Task to complete
Copy word for word the lines in the records below, starting at the line with "top:14px; display:flex; gap:21px;" and ending at the line with "width:1286px; height:11px; background:#f0f1f3;". Skip the pictures.

◇ ◇ ◇ ◇

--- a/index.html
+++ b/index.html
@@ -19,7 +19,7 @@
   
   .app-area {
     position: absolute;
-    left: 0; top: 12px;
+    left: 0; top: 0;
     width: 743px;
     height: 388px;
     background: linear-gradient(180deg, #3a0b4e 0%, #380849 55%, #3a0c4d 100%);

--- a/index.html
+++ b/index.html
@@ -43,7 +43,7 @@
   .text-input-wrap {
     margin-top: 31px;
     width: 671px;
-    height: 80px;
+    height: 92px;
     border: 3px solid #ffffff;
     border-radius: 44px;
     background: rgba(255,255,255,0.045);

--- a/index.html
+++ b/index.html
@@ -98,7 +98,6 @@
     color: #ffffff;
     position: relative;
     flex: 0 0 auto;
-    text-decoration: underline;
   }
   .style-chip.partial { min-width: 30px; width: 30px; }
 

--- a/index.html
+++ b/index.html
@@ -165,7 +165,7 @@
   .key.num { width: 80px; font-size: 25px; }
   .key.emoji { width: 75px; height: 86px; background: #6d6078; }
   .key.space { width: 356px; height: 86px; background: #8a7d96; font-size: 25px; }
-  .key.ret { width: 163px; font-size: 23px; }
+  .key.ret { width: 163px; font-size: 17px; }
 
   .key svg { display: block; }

◇ ◇ ◇ ◇

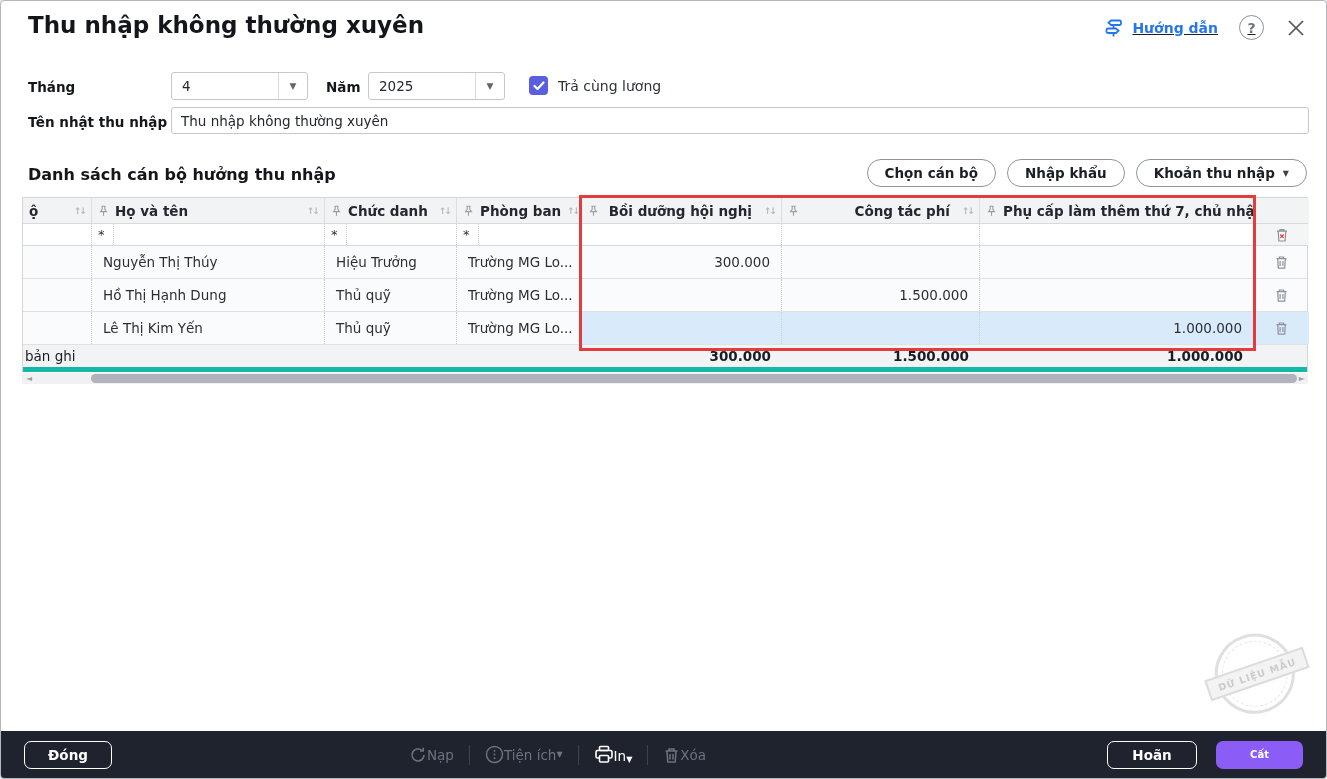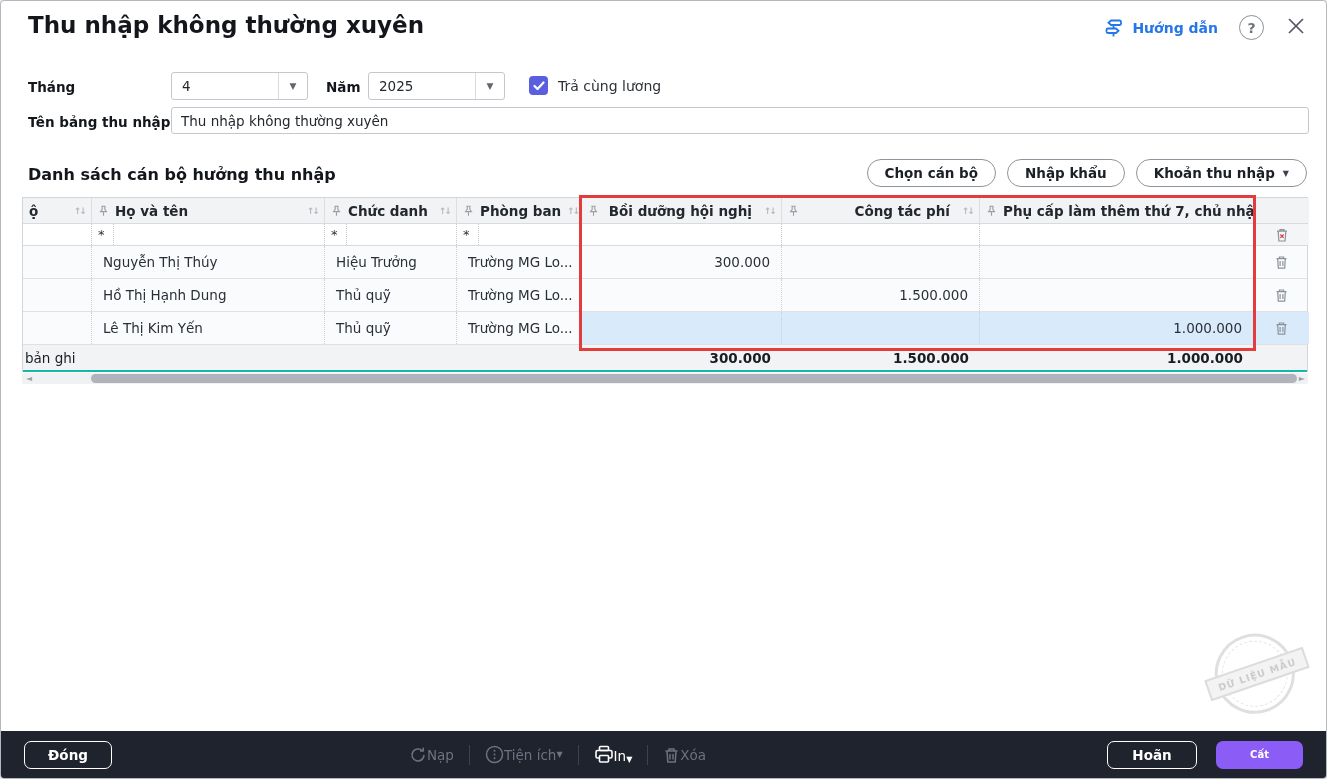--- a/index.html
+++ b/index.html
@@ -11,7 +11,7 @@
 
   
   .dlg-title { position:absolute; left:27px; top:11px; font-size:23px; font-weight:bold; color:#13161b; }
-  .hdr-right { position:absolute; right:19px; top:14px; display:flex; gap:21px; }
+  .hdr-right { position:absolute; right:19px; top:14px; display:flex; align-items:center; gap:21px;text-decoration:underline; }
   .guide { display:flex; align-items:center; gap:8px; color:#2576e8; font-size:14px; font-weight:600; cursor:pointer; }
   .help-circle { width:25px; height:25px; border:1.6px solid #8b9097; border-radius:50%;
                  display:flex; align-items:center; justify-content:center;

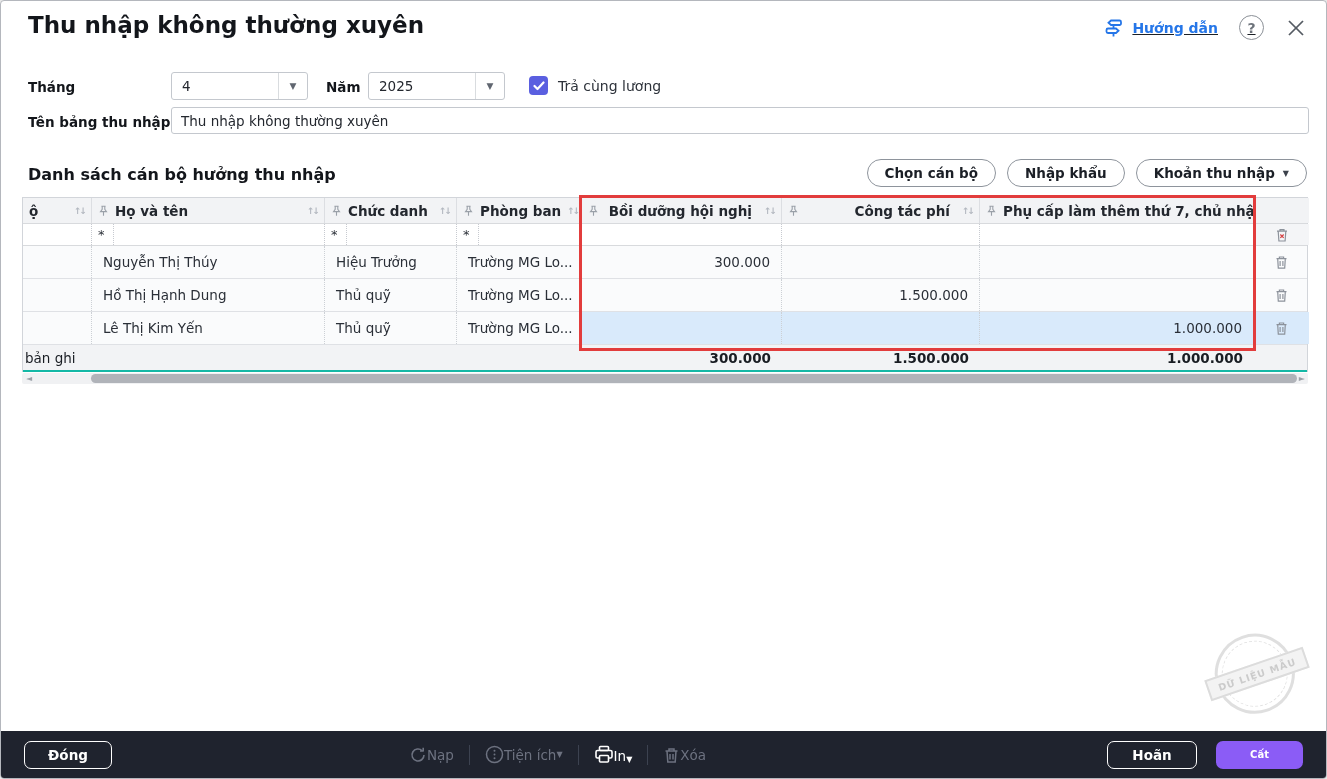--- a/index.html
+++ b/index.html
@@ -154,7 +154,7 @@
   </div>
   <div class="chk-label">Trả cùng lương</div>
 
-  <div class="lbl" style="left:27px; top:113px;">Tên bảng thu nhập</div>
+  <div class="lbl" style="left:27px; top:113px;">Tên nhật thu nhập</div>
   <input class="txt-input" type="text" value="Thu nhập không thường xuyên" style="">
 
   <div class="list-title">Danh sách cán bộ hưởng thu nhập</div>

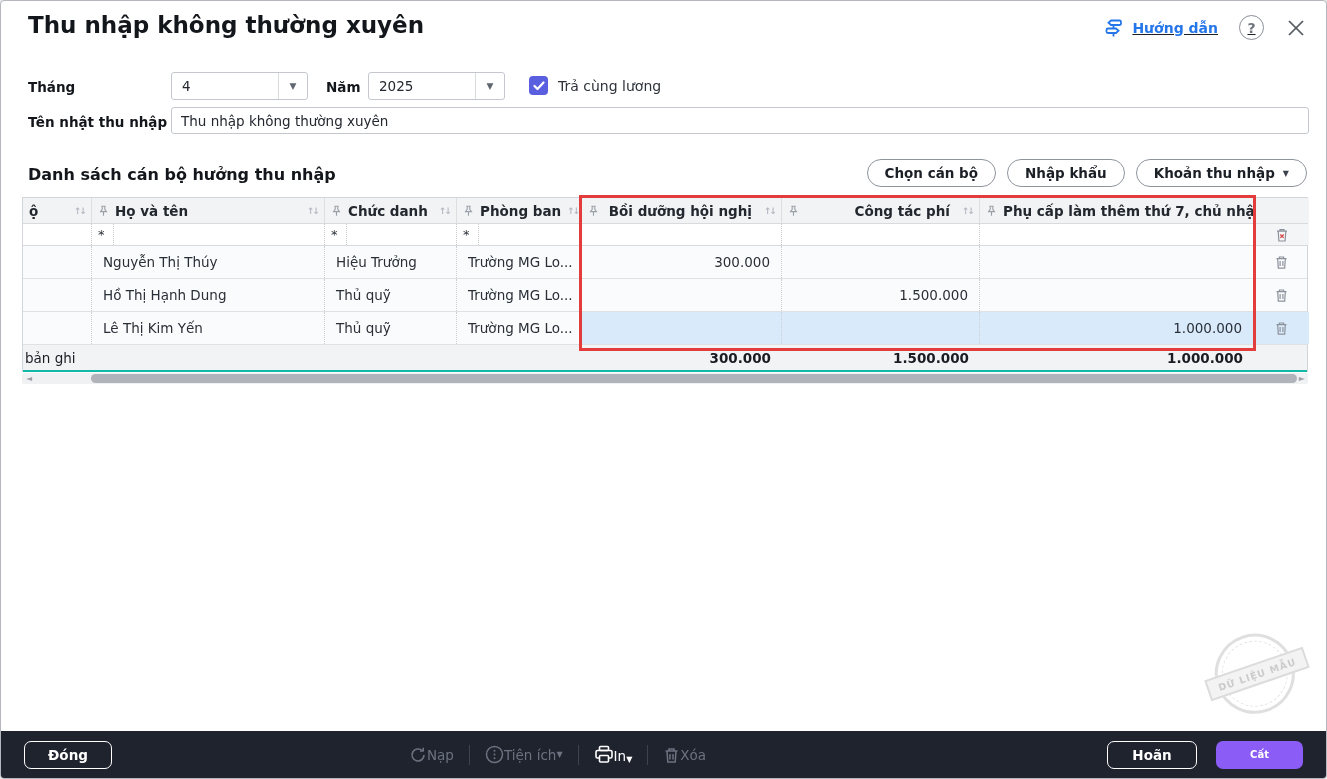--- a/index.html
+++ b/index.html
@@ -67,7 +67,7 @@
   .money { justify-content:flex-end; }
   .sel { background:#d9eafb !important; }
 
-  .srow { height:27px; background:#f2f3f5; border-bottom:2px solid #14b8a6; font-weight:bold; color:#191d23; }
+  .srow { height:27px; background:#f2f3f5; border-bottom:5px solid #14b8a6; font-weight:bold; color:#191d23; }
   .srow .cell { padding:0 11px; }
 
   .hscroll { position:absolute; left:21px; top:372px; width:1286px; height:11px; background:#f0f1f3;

◇ ◇ ◇ ◇

Exercise solution
-  .hdr-right { position:absolute; right:19px; top:14px; display:flex; gap:21px; }
+  .hdr-right { position:absolute; right:19px; top:14px; display:flex; align-items:center; gap:21px;text-decoration:underline; }
   .guide { display:flex; align-items:center; gap:8px; color:#2576e8; font-size:14px; font-weight:600; cursor:pointer; }
   .help-circle { width:25px; height:25px; border:1.6px solid #8b9097; border-radius:50%;
                  display:flex; align-items:center; justify-content:center;

--- a/index.html
+++ b/index.html
@@ -154,7 +154,7 @@
   </div>
   <div class="chk-label">Trả cùng lương</div>
 
-  <div class="lbl" style="left:27px; top:113px;">Tên bảng thu nhập</div>
+  <div class="lbl" style="left:27px; top:113px;">Tên nhật thu nhập</div>
   <input class="txt-input" type="text" value="Thu nhập không thường xuyên" style="">
 
   <div class="list-title">Danh sách cán bộ hưởng thu nhập</div>

--- a/index.html
+++ b/index.html
@@ -67,7 +67,7 @@
   .money { justify-content:flex-end; }
   .sel { background:#d9eafb !important; }
 
-  .srow { height:27px; background:#f2f3f5; border-bottom:2px solid #14b8a6; font-weight:bold; color:#191d23; }
+  .srow { height:27px; background:#f2f3f5; border-bottom:5px solid #14b8a6; font-weight:bold; color:#191d23; }
   .srow .cell { padding:0 11px; }
 
   .hscroll { position:absolute; left:21px; top:372px; width:1286px; height:11px; background:#f0f1f3;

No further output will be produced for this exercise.